### Work order
Exactly the lines from the one that holds "Online : Online Now" to the end of the data below: retype these and nothing else.

### Entries provided
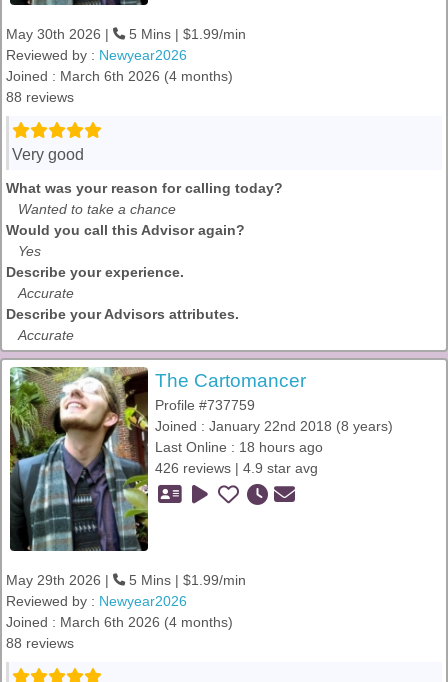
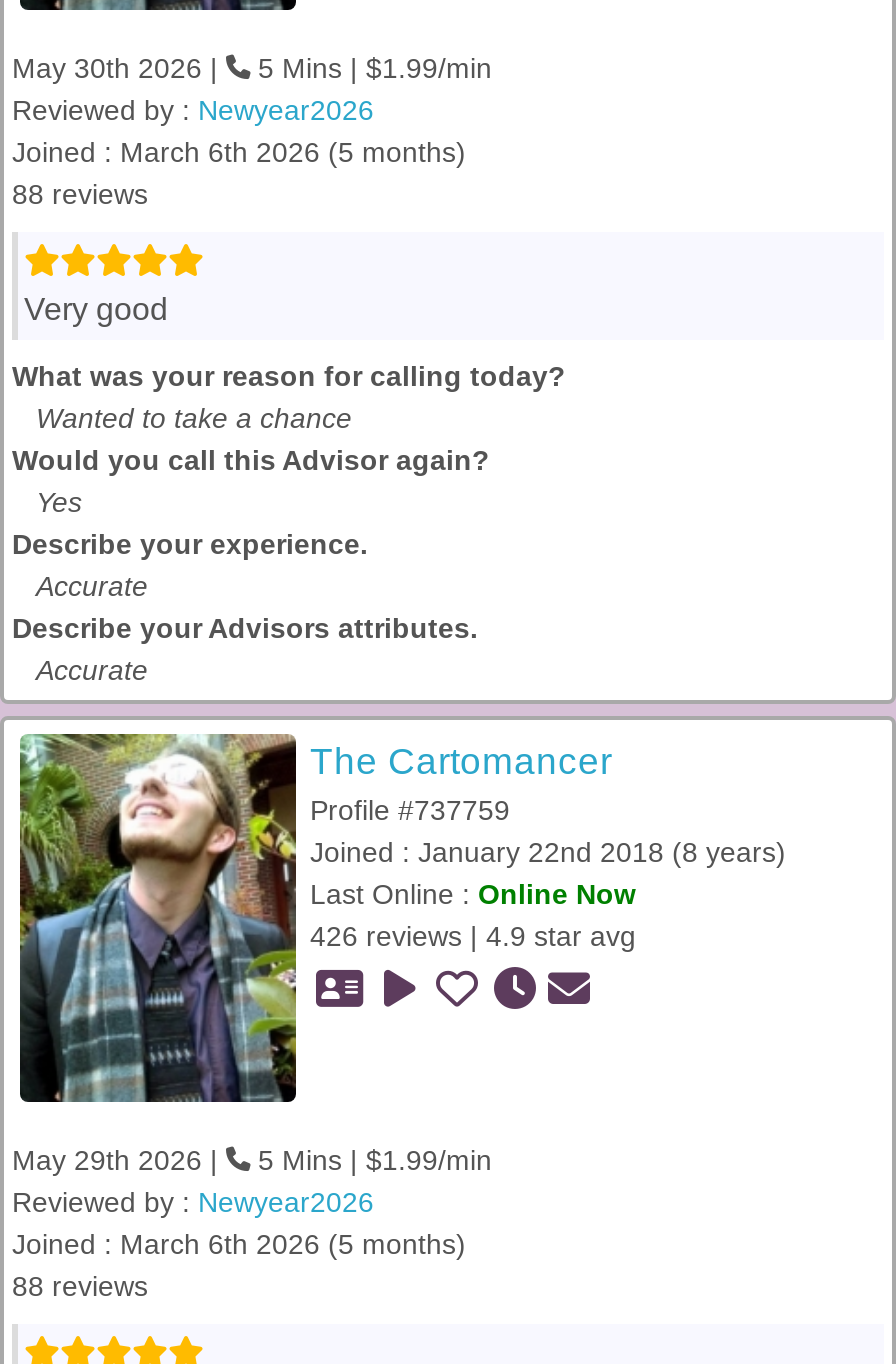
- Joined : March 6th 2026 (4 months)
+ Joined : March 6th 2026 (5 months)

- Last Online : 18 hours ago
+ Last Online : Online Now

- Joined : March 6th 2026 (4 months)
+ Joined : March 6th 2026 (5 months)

### Task result
+ Last Online : Online Now

- Joined : March 6th 2026 (4 months)
+ Joined : March 6th 2026 (5 months)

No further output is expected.